Task to carry out:
Where in the records does the word "center" occur? Copy each line in which it does.

Material shown Block Start

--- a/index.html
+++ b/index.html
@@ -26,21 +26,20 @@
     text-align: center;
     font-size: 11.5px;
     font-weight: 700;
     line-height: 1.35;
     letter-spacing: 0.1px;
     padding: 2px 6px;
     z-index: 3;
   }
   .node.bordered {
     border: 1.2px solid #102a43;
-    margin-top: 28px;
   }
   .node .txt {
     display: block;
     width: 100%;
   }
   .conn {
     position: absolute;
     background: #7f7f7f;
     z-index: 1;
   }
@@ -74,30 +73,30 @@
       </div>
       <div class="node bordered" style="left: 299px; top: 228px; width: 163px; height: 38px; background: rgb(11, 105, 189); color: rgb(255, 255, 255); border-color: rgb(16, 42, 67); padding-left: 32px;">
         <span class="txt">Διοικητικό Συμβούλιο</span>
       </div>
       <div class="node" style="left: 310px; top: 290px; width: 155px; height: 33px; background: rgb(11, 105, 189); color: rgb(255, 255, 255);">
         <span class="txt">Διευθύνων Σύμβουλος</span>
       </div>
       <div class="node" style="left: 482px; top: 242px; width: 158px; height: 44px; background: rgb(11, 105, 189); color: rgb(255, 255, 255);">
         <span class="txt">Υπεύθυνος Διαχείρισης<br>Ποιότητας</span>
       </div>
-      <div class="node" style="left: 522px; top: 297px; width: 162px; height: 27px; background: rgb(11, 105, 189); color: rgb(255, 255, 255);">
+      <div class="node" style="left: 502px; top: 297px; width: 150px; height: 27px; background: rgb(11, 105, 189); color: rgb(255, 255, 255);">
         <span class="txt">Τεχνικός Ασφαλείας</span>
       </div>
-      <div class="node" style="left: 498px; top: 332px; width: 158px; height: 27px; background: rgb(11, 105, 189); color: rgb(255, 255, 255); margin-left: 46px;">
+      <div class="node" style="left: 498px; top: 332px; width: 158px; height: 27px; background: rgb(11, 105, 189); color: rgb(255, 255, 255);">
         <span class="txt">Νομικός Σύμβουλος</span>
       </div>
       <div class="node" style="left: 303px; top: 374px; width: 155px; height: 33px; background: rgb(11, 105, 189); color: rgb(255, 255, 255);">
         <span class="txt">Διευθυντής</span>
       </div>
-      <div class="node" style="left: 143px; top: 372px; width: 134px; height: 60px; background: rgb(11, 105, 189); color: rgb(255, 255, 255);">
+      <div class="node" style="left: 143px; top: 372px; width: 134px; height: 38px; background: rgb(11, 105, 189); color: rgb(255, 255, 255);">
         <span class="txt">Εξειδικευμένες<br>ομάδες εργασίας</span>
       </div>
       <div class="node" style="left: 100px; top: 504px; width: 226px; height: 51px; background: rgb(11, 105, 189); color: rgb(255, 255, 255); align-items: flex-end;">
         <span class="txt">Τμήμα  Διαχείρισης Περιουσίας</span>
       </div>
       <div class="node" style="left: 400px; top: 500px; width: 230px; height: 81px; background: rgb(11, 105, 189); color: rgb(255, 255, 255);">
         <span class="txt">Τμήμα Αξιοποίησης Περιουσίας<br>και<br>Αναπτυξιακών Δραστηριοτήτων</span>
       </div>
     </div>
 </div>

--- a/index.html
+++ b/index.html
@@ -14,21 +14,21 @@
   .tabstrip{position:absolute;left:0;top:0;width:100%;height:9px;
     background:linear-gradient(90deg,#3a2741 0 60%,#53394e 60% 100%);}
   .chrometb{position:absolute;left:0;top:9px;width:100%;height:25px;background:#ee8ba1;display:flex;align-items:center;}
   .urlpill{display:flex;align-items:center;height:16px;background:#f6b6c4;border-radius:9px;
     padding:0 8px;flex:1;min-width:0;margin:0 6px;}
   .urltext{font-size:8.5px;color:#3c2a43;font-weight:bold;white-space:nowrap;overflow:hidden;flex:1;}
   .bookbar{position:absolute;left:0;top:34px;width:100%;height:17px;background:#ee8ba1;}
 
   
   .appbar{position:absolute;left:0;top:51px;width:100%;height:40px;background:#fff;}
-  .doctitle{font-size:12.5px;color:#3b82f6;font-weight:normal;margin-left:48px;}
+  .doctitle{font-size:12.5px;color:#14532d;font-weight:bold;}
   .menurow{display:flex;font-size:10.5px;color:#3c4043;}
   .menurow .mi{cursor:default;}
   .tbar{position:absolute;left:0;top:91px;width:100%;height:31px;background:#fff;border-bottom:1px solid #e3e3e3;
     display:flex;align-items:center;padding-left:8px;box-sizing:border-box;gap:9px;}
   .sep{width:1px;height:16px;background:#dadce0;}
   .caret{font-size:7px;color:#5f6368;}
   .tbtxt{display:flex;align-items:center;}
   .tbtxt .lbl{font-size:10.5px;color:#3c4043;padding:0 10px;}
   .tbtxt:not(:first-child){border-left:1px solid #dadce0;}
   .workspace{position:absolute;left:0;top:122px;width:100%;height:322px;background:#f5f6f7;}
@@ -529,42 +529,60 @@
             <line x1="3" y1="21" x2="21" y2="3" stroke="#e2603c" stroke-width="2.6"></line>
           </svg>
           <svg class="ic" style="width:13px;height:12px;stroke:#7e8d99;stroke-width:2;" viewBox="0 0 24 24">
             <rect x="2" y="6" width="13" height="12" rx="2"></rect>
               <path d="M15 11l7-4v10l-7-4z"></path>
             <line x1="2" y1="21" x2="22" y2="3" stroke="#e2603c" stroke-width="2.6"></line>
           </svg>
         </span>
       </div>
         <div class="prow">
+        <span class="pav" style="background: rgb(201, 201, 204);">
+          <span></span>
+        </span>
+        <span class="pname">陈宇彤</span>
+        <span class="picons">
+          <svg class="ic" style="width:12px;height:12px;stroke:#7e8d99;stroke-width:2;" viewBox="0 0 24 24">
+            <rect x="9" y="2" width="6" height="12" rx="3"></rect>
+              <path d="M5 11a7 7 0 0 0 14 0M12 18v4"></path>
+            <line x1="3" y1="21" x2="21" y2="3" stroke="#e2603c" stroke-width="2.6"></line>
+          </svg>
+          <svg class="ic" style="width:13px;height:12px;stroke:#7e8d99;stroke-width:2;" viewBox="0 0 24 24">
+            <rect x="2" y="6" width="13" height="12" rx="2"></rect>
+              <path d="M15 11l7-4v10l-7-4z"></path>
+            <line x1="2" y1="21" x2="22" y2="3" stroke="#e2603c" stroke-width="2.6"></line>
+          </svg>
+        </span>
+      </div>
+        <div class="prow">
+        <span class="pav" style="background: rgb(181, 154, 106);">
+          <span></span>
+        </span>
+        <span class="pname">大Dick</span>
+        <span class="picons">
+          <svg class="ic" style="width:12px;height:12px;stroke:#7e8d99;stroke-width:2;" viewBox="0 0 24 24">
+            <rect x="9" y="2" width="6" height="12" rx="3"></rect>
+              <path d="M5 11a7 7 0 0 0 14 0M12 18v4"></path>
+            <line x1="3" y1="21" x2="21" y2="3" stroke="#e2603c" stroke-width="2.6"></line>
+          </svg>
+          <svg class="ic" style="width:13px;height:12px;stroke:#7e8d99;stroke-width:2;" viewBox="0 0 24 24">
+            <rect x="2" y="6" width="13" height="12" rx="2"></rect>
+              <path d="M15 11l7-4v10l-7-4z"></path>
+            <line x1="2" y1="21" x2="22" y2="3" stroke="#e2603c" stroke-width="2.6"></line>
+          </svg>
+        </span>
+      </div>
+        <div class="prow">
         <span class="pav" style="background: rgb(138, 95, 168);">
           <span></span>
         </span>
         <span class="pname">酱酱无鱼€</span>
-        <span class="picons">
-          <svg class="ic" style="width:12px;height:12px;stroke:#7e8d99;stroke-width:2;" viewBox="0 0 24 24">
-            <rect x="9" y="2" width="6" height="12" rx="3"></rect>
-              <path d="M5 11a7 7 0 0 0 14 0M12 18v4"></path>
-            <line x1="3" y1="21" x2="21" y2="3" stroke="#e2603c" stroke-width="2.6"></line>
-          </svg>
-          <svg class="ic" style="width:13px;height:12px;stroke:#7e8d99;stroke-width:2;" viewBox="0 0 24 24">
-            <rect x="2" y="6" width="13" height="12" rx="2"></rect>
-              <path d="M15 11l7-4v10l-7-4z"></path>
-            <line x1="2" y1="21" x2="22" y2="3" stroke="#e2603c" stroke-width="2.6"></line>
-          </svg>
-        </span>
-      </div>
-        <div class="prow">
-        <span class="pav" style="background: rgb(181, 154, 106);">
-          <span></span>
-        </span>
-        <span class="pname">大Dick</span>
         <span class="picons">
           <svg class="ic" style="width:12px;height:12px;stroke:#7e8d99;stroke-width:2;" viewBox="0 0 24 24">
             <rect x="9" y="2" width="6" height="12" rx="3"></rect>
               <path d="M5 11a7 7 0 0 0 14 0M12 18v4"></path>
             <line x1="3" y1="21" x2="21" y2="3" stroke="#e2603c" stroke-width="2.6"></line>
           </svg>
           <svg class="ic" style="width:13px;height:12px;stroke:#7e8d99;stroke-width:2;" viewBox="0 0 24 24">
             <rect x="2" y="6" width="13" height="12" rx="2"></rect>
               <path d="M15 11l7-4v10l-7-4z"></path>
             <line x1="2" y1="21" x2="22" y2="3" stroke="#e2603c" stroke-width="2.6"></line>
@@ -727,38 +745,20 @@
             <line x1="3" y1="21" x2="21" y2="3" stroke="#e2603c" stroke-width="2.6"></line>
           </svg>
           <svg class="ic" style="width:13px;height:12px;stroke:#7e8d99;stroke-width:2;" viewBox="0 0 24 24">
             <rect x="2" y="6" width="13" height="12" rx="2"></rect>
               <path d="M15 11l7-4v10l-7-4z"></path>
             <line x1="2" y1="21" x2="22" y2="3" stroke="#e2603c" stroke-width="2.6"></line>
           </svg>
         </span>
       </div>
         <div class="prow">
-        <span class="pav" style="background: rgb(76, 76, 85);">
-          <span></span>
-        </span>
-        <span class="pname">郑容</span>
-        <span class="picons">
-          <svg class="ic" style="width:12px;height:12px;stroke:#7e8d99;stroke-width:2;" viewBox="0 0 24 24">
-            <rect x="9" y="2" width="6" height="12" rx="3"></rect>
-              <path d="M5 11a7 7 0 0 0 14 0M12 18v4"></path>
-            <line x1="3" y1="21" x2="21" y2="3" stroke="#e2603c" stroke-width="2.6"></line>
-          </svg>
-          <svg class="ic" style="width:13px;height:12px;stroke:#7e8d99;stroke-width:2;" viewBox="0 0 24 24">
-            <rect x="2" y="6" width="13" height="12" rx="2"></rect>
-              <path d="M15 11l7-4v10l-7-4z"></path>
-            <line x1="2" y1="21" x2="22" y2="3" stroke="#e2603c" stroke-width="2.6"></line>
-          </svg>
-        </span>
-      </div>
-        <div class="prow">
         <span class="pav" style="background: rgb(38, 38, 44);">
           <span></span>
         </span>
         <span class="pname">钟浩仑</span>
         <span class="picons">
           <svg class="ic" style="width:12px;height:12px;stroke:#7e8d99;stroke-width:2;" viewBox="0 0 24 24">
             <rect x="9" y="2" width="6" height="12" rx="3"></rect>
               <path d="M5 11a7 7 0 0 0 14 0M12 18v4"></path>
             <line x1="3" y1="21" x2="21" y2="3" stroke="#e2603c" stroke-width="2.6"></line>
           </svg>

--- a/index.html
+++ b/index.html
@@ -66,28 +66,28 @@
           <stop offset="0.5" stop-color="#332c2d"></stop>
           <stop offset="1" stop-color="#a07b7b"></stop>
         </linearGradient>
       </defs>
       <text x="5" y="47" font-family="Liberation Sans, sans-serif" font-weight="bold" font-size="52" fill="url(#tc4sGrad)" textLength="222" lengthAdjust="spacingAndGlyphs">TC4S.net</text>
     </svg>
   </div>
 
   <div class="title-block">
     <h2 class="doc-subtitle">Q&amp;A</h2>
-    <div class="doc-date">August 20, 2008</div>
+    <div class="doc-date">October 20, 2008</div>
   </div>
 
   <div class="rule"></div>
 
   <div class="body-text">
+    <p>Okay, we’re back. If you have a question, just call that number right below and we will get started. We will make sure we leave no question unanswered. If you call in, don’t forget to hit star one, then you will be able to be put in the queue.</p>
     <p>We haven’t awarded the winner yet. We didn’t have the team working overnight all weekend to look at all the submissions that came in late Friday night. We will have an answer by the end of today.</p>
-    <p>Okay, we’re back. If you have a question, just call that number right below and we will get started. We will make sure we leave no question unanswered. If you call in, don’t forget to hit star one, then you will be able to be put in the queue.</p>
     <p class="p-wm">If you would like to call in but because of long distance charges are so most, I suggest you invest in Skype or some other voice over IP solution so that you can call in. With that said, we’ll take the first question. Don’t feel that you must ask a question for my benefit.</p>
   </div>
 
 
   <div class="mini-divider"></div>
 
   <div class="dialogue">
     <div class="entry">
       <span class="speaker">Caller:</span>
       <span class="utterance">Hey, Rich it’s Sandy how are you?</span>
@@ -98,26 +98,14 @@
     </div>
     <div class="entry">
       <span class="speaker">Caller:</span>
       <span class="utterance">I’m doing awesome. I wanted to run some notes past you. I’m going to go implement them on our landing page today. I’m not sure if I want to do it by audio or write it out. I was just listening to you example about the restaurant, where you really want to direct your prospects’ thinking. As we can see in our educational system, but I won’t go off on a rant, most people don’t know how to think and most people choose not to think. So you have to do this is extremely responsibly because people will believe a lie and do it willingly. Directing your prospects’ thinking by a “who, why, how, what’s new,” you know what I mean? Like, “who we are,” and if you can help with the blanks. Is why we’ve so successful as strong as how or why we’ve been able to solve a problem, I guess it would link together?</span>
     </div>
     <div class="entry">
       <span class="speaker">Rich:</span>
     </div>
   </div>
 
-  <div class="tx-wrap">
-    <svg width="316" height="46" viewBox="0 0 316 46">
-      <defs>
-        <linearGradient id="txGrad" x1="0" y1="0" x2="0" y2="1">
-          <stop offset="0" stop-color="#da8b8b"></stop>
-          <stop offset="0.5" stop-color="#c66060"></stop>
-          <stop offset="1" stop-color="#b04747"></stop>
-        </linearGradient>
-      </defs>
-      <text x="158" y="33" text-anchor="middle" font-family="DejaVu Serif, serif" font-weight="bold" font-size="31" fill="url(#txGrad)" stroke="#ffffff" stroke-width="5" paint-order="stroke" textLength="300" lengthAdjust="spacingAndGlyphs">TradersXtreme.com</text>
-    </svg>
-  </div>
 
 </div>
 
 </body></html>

Material shown Block End

Result for this task:
     text-align: center;
   .chrometb{position:absolute;left:0;top:9px;width:100%;height:25px;background:#ee8ba1;display:flex;align-items:center;}
   .urlpill{display:flex;align-items:center;height:16px;background:#f6b6c4;border-radius:9px;
     display:flex;align-items:center;padding-left:8px;box-sizing:border-box;gap:9px;}
   .tbtxt{display:flex;align-items:center;}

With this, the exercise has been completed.